Viele Daoisten flohen nach Taiwan oder Südostasien, wo der daoistische Kultus nach wie vor blüht. Im heutigen China existieren noch zwei Hauptlinien der religiösen daoistischen Tradition, der Quanzhen-Daoismus (Schule der vollständigen Wahrheit), auch als neidan, innere Alchemie, bezeichnet, und der Zhengyi-Daoismus (Schule der orthodoxen Einheit), welcher direkt auf die Tradition der Himmelsmeister zurückgeht.
Die Quanzhen-Daoisten leben monastisch und zölibatär und legen die Hauptpraxis auf Meditation, während die Zhengyi-Daoisten heiraten dürfen und auch in priesterlichen und magischen Funktionen, beispielsweise als Ritualpriester bei Tempeln, Familien und Einzelpersonen, d. h. auch bei Begräbnis- und Hochzeitsriten oder Exorzismen und Heilungen arbeiten. Der Zhengyi-Daoismus besitzt im Gegensatz zum Quanzhen, der stark buddhistisch beeinflusst ist, eine ausgeprägte Ritualistik und magische Praktiken. Die Rituale führen sich zu einem großen Teil auf die Schule der Lingbao Pai zurück. In den Tempeln, in die die Zhengyi-Priester eingeladen werden, werden meistens Lokalgötter verehrt. Viele volkstümliche Elemente sowie auch teilweise schamanistische Elemente wurden in den heutigen Zhengyi-Daoismus aufgenommen.
Es werden Rituale zu vielen Anlässen durchgeführt: zum Geburtstag des Lokalgottes, zur Restauration eines Tempels oder um eine neue Götterstatue einzuweihen. Ein Ritual kann bis zu neun Tage dauern, und ist oft verbunden mit Theateraufführungen, Prozessionen und Opfern. Viele Rituale sind ausgeprägt liturgisch.

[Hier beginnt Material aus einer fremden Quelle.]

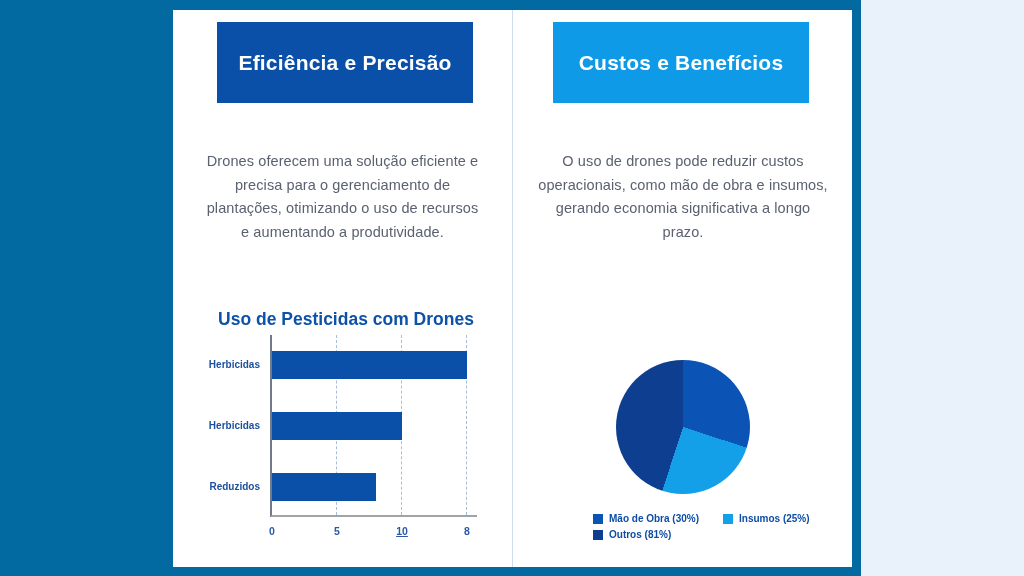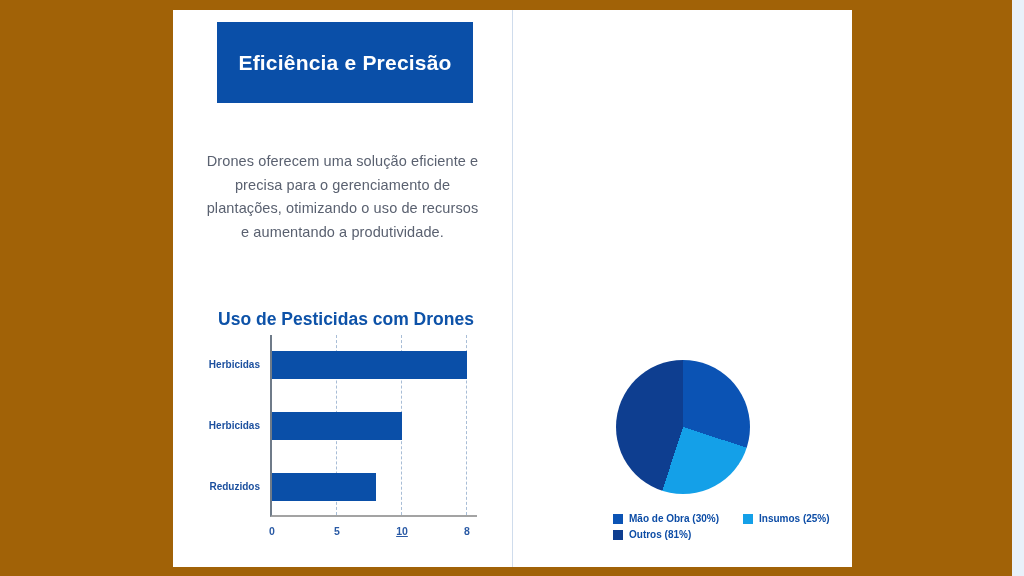--- a/index.html
+++ b/index.html
@@ -11,9 +11,9 @@
   }
   .page {
     position: relative;
-    width: 1012px;
+    width: 861px;
     height: 576px;
-    background: #a16207;
+    background: #0369a1;
   }
   .card {
     position: absolute;

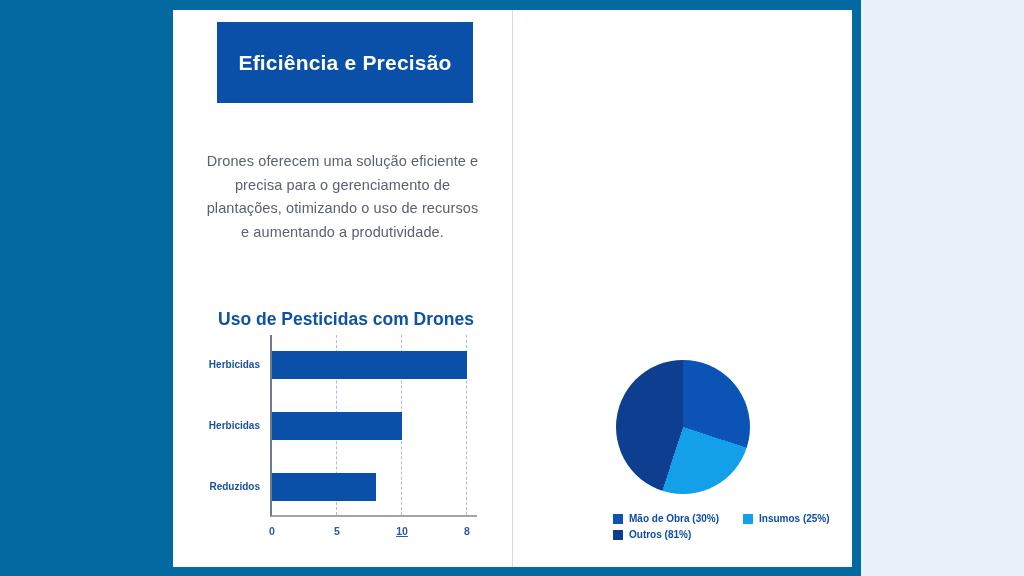--- a/index.html
+++ b/index.html
@@ -178,6 +178,9 @@
     </div>
 
     <div class="col col-right">
+      <div class="header-box header-right">
+        <span>Custos e Benefícios</span>
+      </div>
       <div class="pie" style="background: conic-gradient(rgb(11, 83, 180) 0deg, rgb(11, 83, 180) 108deg, rgb(20, 160, 232) 108deg, rgb(20, 160, 232) 198deg, rgb(14, 62, 144) 198deg, rgb(14, 62, 144) 360deg);"></div>
       <div class="legend">
           <div class="legend-item">

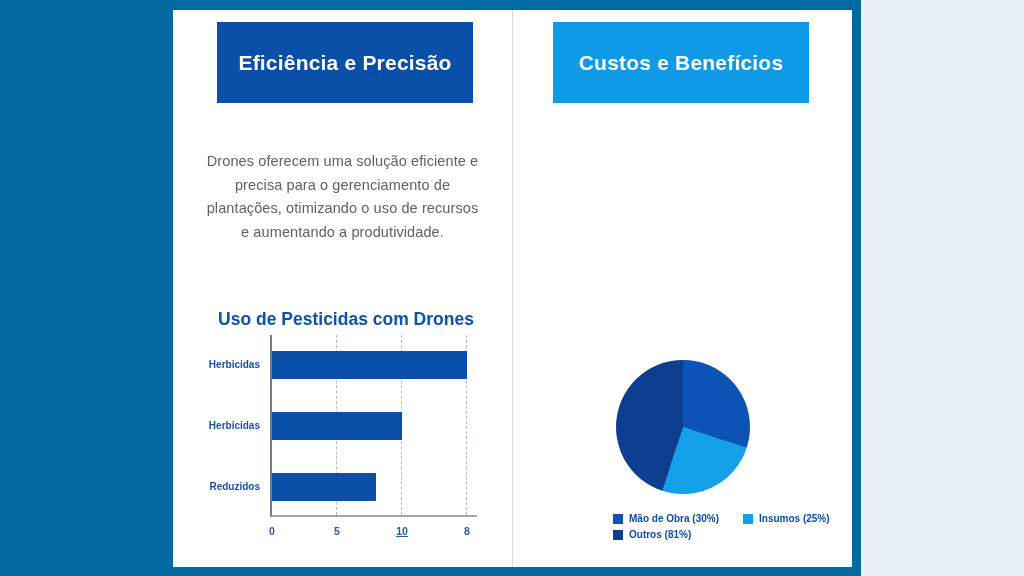--- a/index.html
+++ b/index.html
@@ -181,6 +181,7 @@
       <div class="header-box header-right">
         <span>Custos e Benefícios</span>
       </div>
+      <p class="paragraph paragraph-right">O uso de drones pode reduzir custos operacionais, como mão de obra e insumos, gerando economia significativa a longo prazo.</p>
       <div class="pie" style="background: conic-gradient(rgb(11, 83, 180) 0deg, rgb(11, 83, 180) 108deg, rgb(20, 160, 232) 108deg, rgb(20, 160, 232) 198deg, rgb(14, 62, 144) 198deg, rgb(14, 62, 144) 360deg);"></div>
       <div class="legend">
           <div class="legend-item">

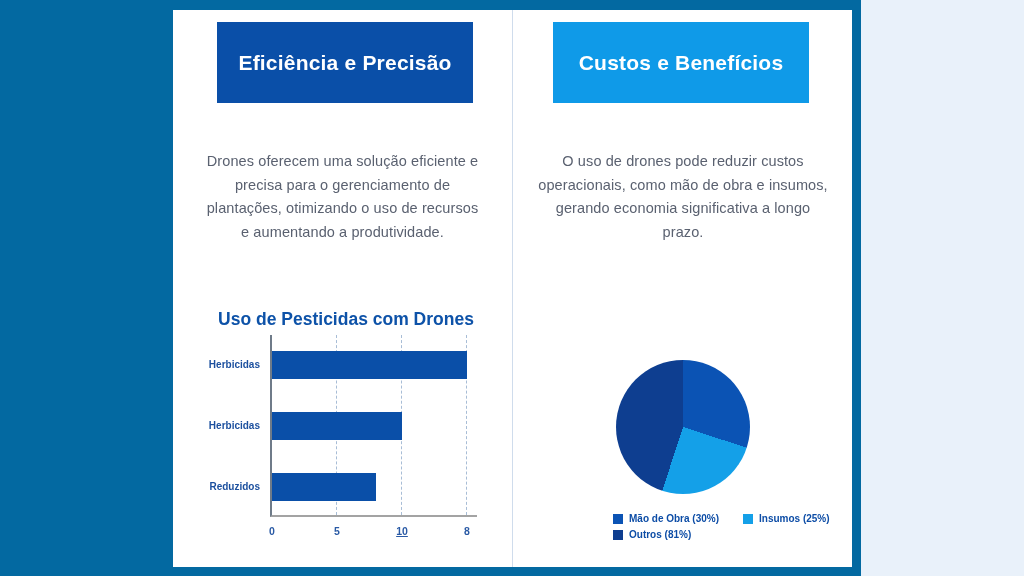--- a/index.html
+++ b/index.html
@@ -132,7 +132,6 @@
     align-items: center;
     gap: 6px;
     white-space: nowrap;
-    margin-left: 20px;
   }
   .swatch {
     width: 10px; height: 10px;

Das Hauptritual ist eines der kosmischen Erneuerung und Rückverbindung.
Die monastische Quanzhen-Schule unterscheidet sich vom Zhengyi durch das zurückgezogene Leben der Adepten in der Meditation und inneren Alchemie, ohne der Allgemeinheit die Arbeit in einem praktizierten Ritualservice anzubieten. Innere Alchemie strebt nicht nach Herstellung eines Stoffes oder physischer Unsterblichkeit, sondern ist eine Erleuchtungstechnik, eine Methode der Ordnung von Selbst und Welt. Sie ist eine operative Disziplin, die durch einen schöpferischen Akt zur Geburt eines neuen Menschen führen soll und die Erhöhung des Geistes über die Welt anstrebt. Da in der Quanzhen-Schule viele Elemente des Buddhismus übernommen wurden, besitzt sie einen stark spekulativen Charakter und die Texte dieser Schule sind durch bestimmte Merkmale charakterisiert: die geistige und physische Schulung, die Praxis unterschiedlicher Techniken wie Atemübungen, Visualisationen und innerer Alchemie, die Übernahme bestimmter Spekulationen des Buddhismus, z. B. über Wu (Leere) und You (Dasein) und die Methode der Gong'ans (jap. Koan), die Übernahme konfuzianischer Werte und die systematische Verwendung des Yijing sowie alchemistischer Techniken in einer metaphorischen, geistigen Form.
Techniken der Shangqing-Schule werden nach wie vor von Zhengyi und Quanzhen praktiziert.